Of the entries below, return exactly those lines that fall between the one containing "Přizpůsobení (Rouge Experience" and the one containing "1C Light Pink", the two end lines included.

### [Given data]
________________

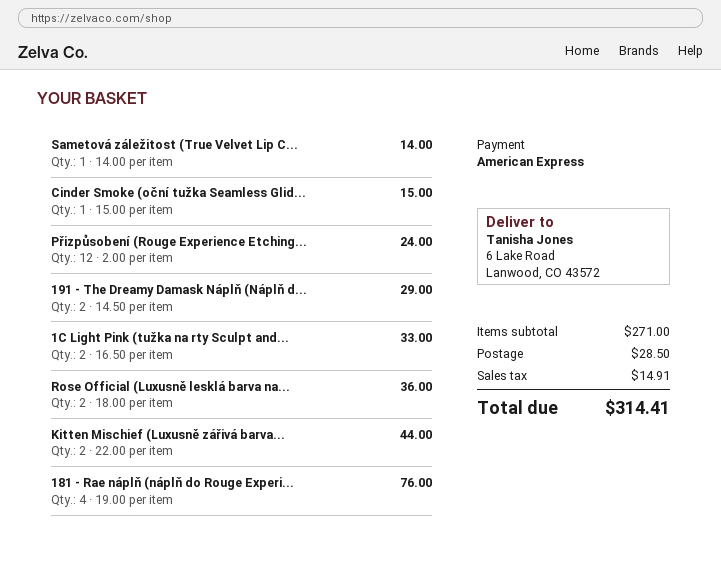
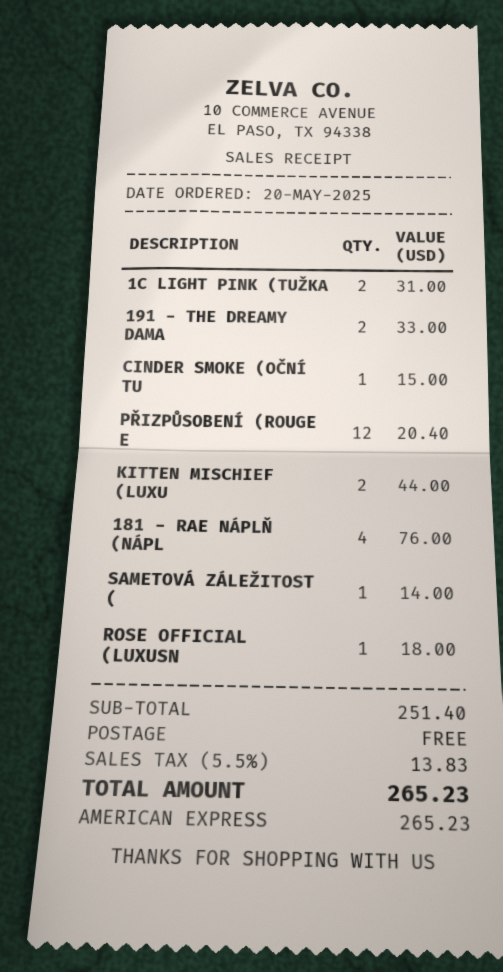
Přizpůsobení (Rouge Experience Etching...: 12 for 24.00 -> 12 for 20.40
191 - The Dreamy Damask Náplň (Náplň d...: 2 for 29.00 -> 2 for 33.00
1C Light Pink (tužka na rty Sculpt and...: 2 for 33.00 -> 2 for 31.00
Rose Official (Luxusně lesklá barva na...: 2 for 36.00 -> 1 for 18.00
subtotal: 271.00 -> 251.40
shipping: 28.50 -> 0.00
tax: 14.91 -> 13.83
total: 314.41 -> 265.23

________________

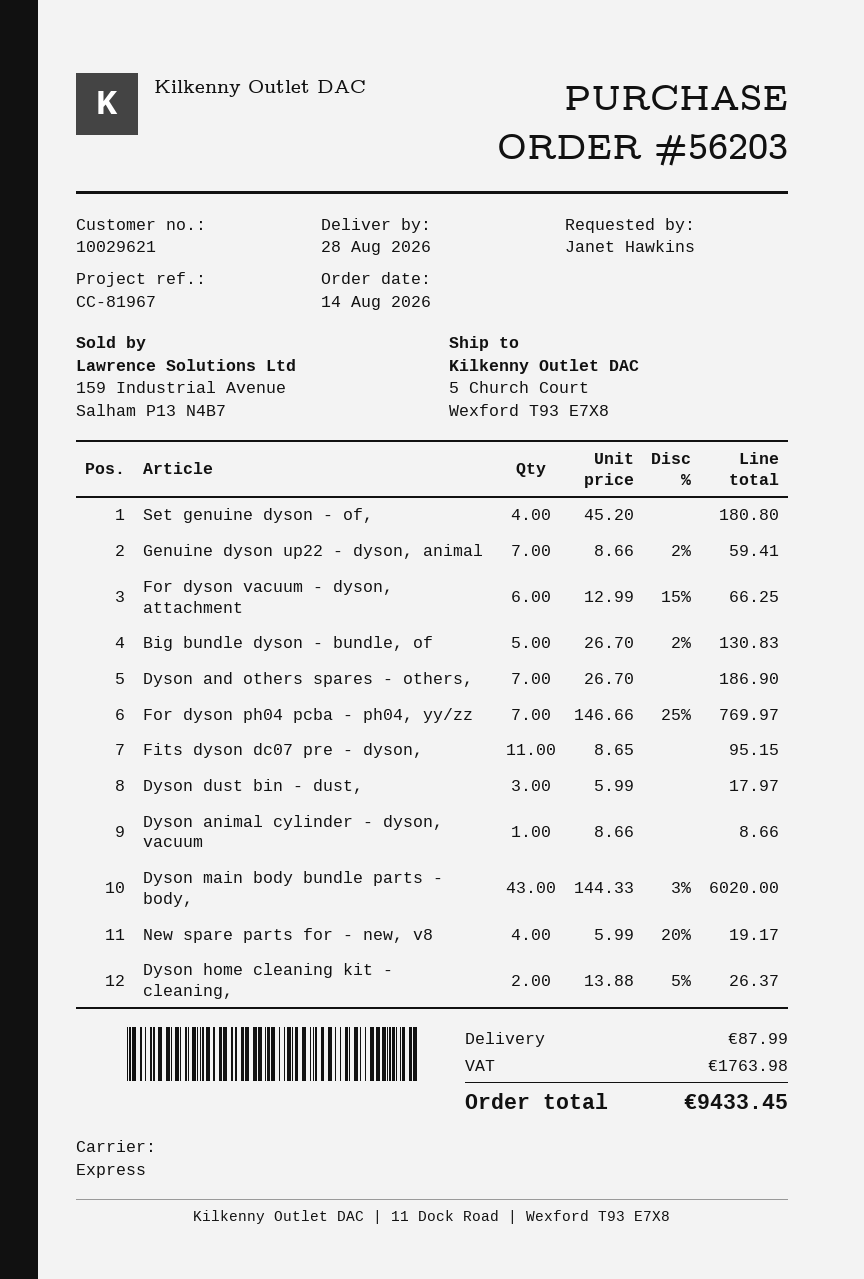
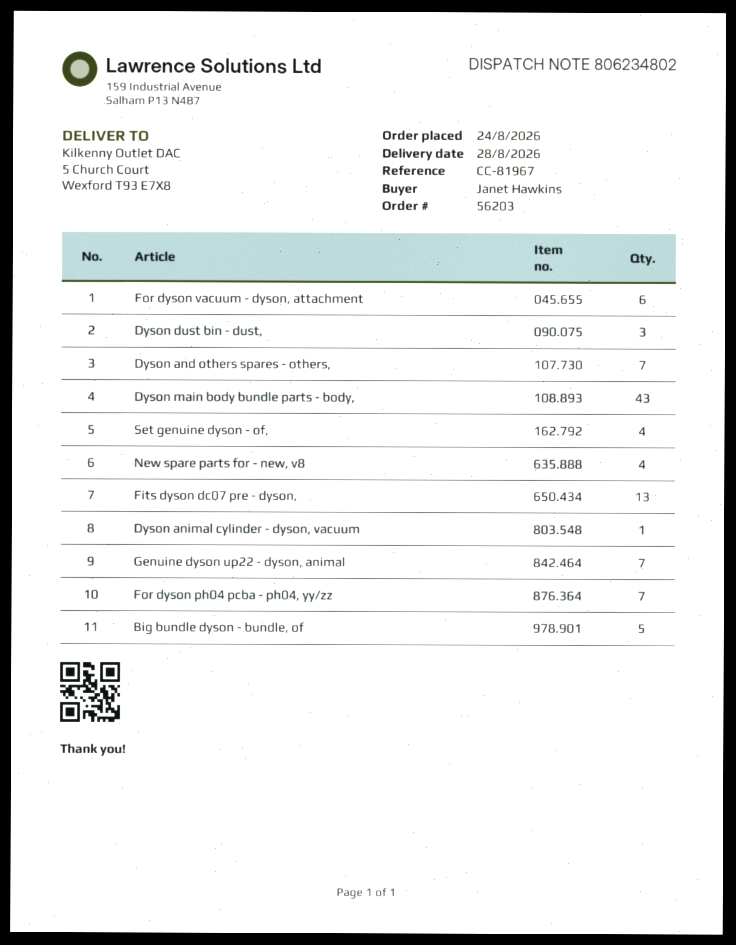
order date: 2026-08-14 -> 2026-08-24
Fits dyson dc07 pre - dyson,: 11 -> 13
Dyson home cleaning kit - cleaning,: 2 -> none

________________

### [Completed exercise]
Přizpůsobení (Rouge Experience Etching...: 12 for 24.00 -> 12 for 20.40
191 - The Dreamy Damask Náplň (Náplň d...: 2 for 29.00 -> 2 for 33.00
1C Light Pink (tužka na rty Sculpt and...: 2 for 33.00 -> 2 for 31.00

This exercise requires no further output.